Grazie al progetto Solar Share, il fotovoltaico condiviso approda in Italia. L’energia solare non ha più limiti e confini geografici. Chiunque può infatti acquistare una porzione di impianto fotovoltaico installato in un’altra regione e godere dei vantaggi economici garantiti dalla produzione di elettricità pulita e rinnovabile.

Il progetto di fotovoltaico condiviso, lanciato da LifeGate, permette a chiunque, aziende o privati che siano, di acquistare delle quote della Società Cooperativa WeForGreen, proprietaria dell’impianto solare La Masseria del Sole, situato in provincia di Lecce. L’impianto fotovoltaico fornisce energia sufficiente a soddisfare il fabbisogno di circa 150 famiglie.
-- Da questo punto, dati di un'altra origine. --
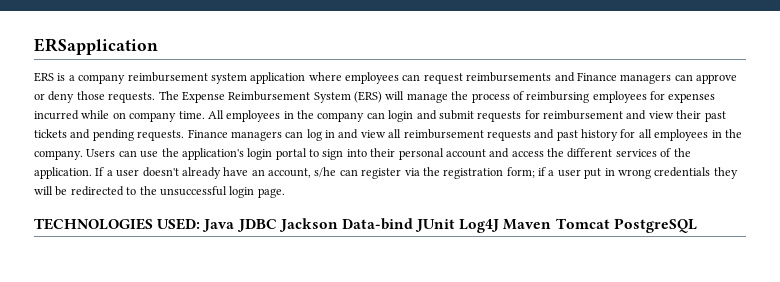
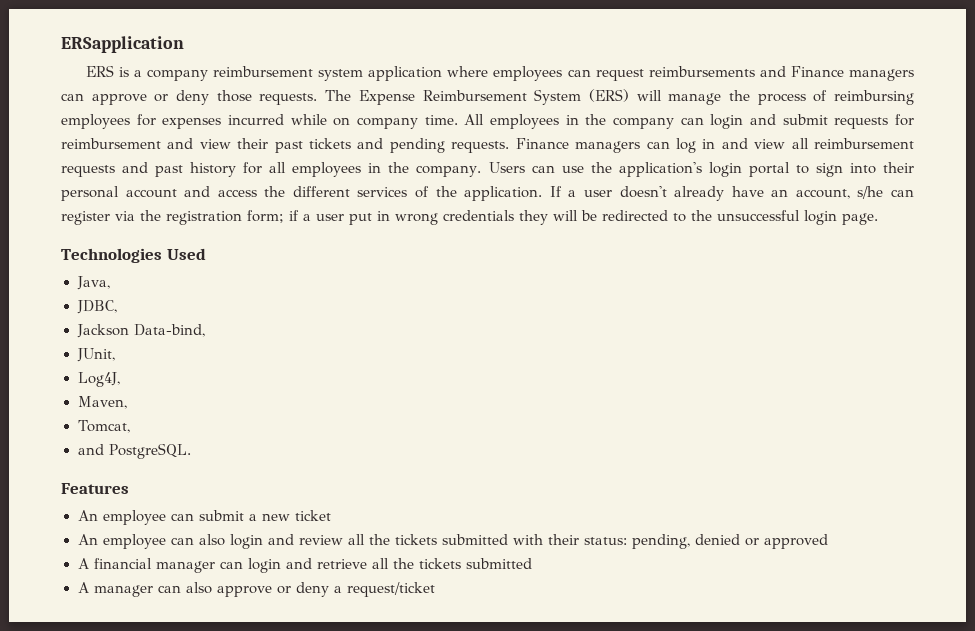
[34,218,697,233] TECHNOLOGIES USED: Java JDBC Jackson Data-bind JUnit Log4J Maven Tomcat PostgreSQL -> [61,248,206,263] [76,276,110,290] [76,300,117,314] [76,324,205,338] [76,348,115,362] [77,372,120,387] [77,396,127,409] [77,420,131,433] [77,443,191,459] [61,483,129,494] [77,510,331,525] [77,534,828,549] [77,558,532,573] [77,582,435,597] Technologies Used // Java, // JDBC, // Jackson Data-bind, // JUnit, // Log4J, // Maven, // Tomcat, // and PostgreSQL. // Features // An employee can submit a new ticket // An employee can also login and review all the tickets submitted with their status: pending, denied or approved // A financial manager can login and retrieve all the tickets submitted // A manager can also approve or deny a request/ticket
L’idea del fotovoltaico condiviso a distanza, già realizzata con successo in diversi altri Paesi del mondo, è nata con un duplice intento: liberare gli utenti dal monopolio delle grandi aziende energetiche ed evitare l’oscillazione dei prezzi in bolletta. Il fovoltaico condiviso è la soluzione ideale per chi vorrebbe usufruire di energia pulita ma non può installare i pannelli sul tetto della propria abitazione, per mancanza di spazio, di un’esposizione adeguata, di divieti condominiali o di vincoli paesaggistici.

Ogni socio può acquistare le quote di cui hai bisogno per coprire i suoi consumi annuali. Alla fine di ogni anno ci sarà un conguaglio: se l’energia prodotta dai pannelli acquistati è in eccesso rispetto ai consumi effettivi, la cooperativa WeForGreen erogherà un rimborso. In caso i consumi superino invece la quota di energia acquistata, l’utente dovrà pagare la quota in eccesso.

Fotovoltaico condiviso: i principali vantaggi

Dal 1° gennaio 2015 i soci hanno iniziato a utilizzare l’energia rinnovabile prodotta dal loro impianto fotovoltaico condiviso. Le adesioni al progetto di fotovoltaico a distanza Solar Share sono state tante. Da Veneto e Lombardia sono arrivate le richieste maggiori di quote.

La maggior parte dei soci afferma di essersi associata per risparmiare, per rendersi autonoma dai gestori di rete e perché voleva autoprodurre energia rinnovabile ma non poteva. Per aderire al progetto di fotovoltaico condiviso Solar Share è necessario disporre di un contatore di energia elettrica e fornire i dati della propria bolletta. Diventare socio dà diritto a interessi annui sul capitale investito pari al 7%, a patto di acquistare un numero di quote pari ai chilowatt (kW) di potenza del proprio contatore.